Australia’s dollar fell against its U.S. counterpart, trimming a weekly gain, after service-industry indexes in the South Pacific nation and China declined.
Australian bonds dropped, pushing benchmark 10-year yields to the highest in more than four months after gains in Asian stocks curbed demand for haven assets. The so-called Aussie and New Zealand’s dollar were supported against the yen amid speculation the Japan’s central bank will boost stimulus to weaken its currency.
“The Aussie is looking a bit overvalued,” said Masashi Murata, a currency strategist in Tokyo at Brown Brothers Harriman & Co. “The risk scenario for the Aussie is for the recovery in the Chinese economy to halt and Australia’s domestic demand to deteriorate.”
The Australian dollar fell to $1.0441 as of 4:25 p.m. in Sydney, down 0.2 percent from yesterday and poised for a 0.7 percent gain this week. It climbed 0.4 percent to 91.66 yen from yesterday, when it touched 91.76, the highest since September 2008.

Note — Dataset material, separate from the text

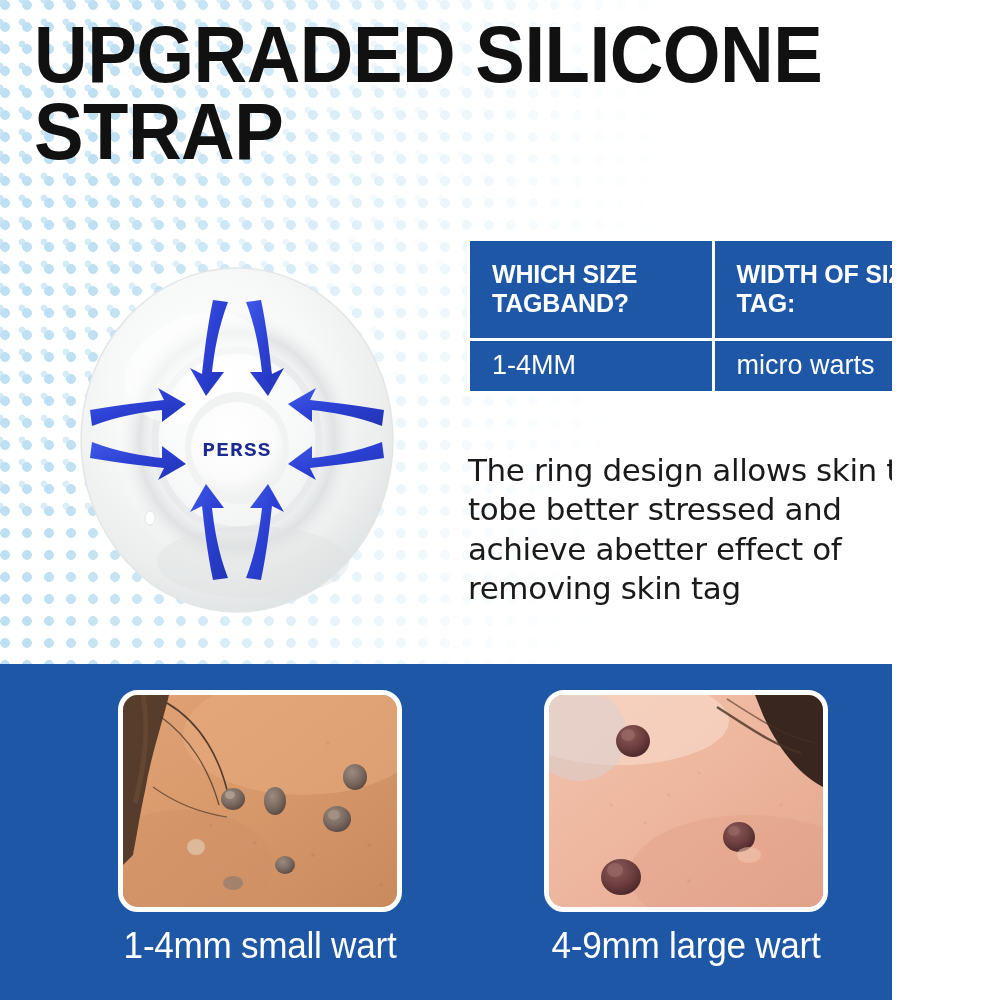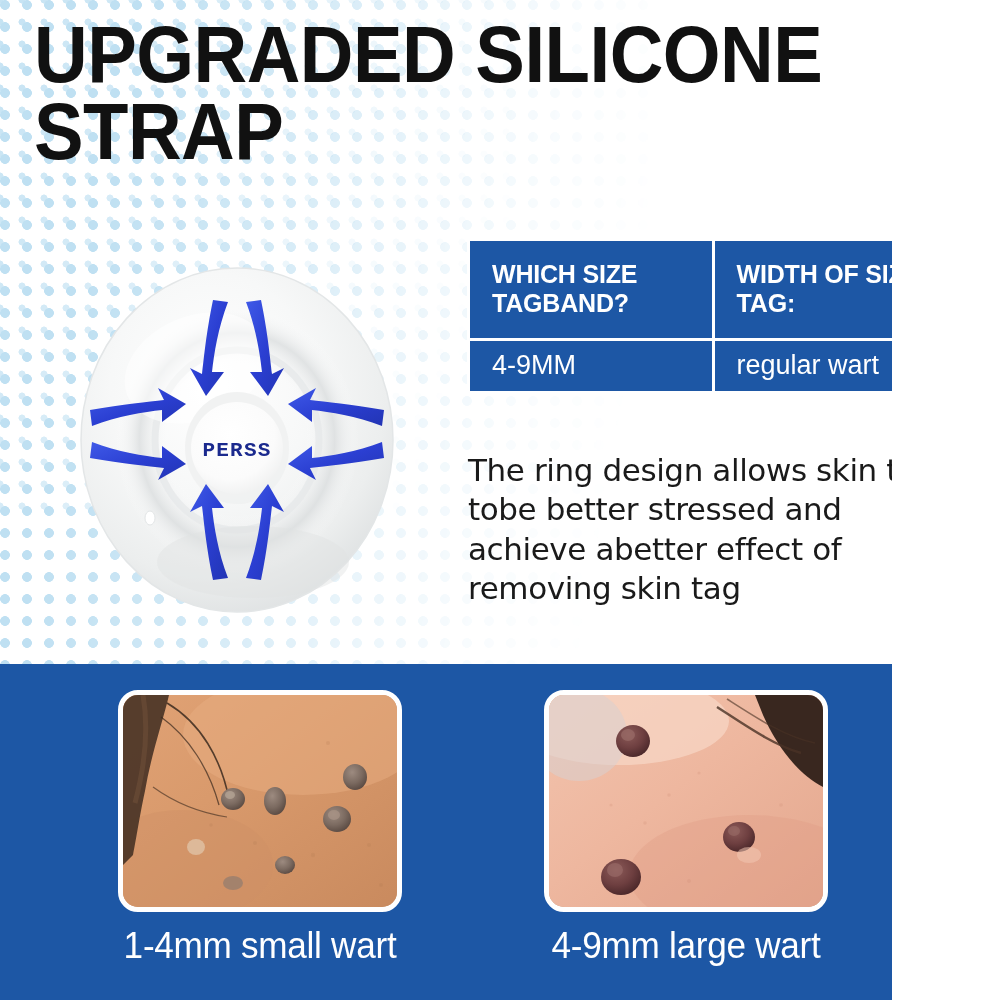"1-4MM" tr { html: none -> <tr> <td>1-4MM</td> <td>micro warts</td> </tr> }
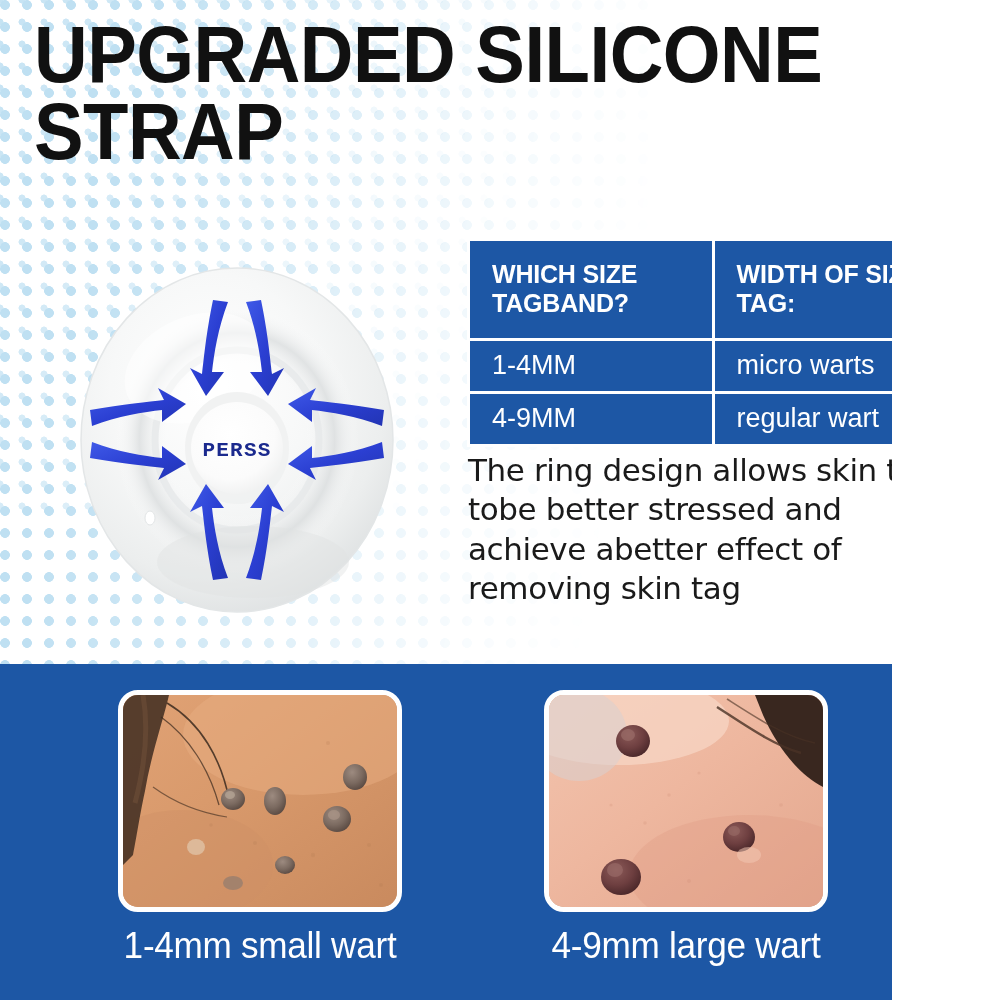"4-9MM" tr { html: <tr> <td>4-9MM</td> <td>regular wart</td> </tr> -> none }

New Zealand’s dollar, known as the kiwi, dropped 0.4 percent to 82.47 U.S. cents from yesterday, paring its gain since Dec. 28 to 0.6 percent. It rose 0.2 percent to 72.39 yen.
The yield on Australia’s 10-year government bond rose as much as 10 basis points, or 0.1 percentage point, to 3.45 percent, the highest since Aug. 21. The MSCI Asia Pacific Index of stocks rose 0.3 percent.
HSBC Holdings Plc and Markit Economics said today a purchasing managers’ index of Chinese non-manufacturing industries fell to 51.7 in December from 52.1 in the previous month. Fifty is the dividing line between an expansion and contraction.
An index published today by the Australian Industry Group and Commonwealth Bank of Australia (CBA) showed services shrank for an 11th-straight month in the South Pacific nation, with a reading of 43.2 in December. November’s reading was 47.1.
The Australian dollar has fallen 1.1 percent in the past 12 months according to Bloomberg Correlation-Weighted Currency indexes, a set of gauges that track 10 developed market currencies. New Zealand’s currency has gained 3.3 percent in the same period, the best performer after the Norwegian krone.
Interest-rate swaps data compiled by Bloomberg show traders see a 44 percent chance the Reserve Bank of Australia will lower its benchmark rate to 2.75 percent in February, lower than the 59 percent probability indicated at the end of 2012.
The Bank of Japan (8301) will next meet on Jan. 21-22 after Governor Masaaki Shirakawa and his policy board added 10 trillion yen ($114 billion) to its 66 trillion-yen asset purchase program last month. Deputy Governor Kiyohiko Nishimura is scheduled to speak today in San Diego.
Benchmark interest rates are 3 percent in Australia and 2.5 percent in New Zealand, compared with as low as zero in the U.S. and Japan, attracting investors to the South Pacific nations’ higher-yielding assets. The risk in such trades is that currency-market moves will erase profits.